### WHAT THIS TASK INVOLVES
When you reach the line containing "invoice date: 2015-12-16 -> 2015-12-09" in the entries below, begin reproducing lines exactly, and stop once the line containing "total: 8417.01 -> 7906.82" is done.

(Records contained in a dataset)
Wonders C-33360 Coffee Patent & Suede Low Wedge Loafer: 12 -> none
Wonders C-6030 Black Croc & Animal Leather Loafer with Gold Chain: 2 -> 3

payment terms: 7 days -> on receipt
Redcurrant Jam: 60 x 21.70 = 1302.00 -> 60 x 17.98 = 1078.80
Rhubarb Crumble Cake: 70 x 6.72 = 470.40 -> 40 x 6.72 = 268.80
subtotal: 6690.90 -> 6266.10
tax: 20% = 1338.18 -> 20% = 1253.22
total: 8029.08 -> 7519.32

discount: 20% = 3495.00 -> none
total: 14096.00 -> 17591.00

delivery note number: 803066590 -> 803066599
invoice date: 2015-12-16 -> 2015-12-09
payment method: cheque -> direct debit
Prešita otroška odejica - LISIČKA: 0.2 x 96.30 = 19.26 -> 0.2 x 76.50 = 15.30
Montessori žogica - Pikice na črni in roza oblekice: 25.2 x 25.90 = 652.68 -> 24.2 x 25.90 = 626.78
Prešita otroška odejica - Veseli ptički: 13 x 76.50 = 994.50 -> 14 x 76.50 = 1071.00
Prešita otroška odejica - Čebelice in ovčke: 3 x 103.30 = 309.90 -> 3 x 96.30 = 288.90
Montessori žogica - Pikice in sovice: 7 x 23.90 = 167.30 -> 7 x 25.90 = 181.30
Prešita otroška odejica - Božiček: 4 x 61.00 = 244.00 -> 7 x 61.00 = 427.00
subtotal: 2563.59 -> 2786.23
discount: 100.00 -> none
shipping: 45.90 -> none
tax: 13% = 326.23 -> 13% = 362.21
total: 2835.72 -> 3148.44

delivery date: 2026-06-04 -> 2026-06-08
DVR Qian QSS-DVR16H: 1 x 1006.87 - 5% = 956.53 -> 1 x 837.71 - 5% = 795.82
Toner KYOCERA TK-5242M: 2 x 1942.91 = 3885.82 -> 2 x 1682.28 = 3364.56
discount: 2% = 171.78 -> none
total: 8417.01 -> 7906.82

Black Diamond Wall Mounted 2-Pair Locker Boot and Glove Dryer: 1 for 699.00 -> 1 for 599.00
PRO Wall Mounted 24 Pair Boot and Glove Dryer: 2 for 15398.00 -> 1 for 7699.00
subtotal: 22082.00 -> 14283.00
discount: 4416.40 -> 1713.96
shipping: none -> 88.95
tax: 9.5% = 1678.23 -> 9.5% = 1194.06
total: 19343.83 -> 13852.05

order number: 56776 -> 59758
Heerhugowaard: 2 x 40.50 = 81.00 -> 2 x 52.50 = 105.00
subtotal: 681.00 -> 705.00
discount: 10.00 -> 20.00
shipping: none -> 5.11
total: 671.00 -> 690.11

### RESULT OF THE EXERCISE
invoice date: 2015-12-16 -> 2015-12-09
payment method: cheque -> direct debit
Prešita otroška odejica - LISIČKA: 0.2 x 96.30 = 19.26 -> 0.2 x 76.50 = 15.30
Montessori žogica - Pikice na črni in roza oblekice: 25.2 x 25.90 = 652.68 -> 24.2 x 25.90 = 626.78
Prešita otroška odejica - Veseli ptički: 13 x 76.50 = 994.50 -> 14 x 76.50 = 1071.00
Prešita otroška odejica - Čebelice in ovčke: 3 x 103.30 = 309.90 -> 3 x 96.30 = 288.90
Montessori žogica - Pikice in sovice: 7 x 23.90 = 167.30 -> 7 x 25.90 = 181.30
Prešita otroška odejica - Božiček: 4 x 61.00 = 244.00 -> 7 x 61.00 = 427.00
subtotal: 2563.59 -> 2786.23
discount: 100.00 -> none
shipping: 45.90 -> none
tax: 13% = 326.23 -> 13% = 362.21
total: 2835.72 -> 3148.44

delivery date: 2026-06-04 -> 2026-06-08
DVR Qian QSS-DVR16H: 1 x 1006.87 - 5% = 956.53 -> 1 x 837.71 - 5% = 795.82
Toner KYOCERA TK-5242M: 2 x 1942.91 = 3885.82 -> 2 x 1682.28 = 3364.56
discount: 2% = 171.78 -> none
total: 8417.01 -> 7906.82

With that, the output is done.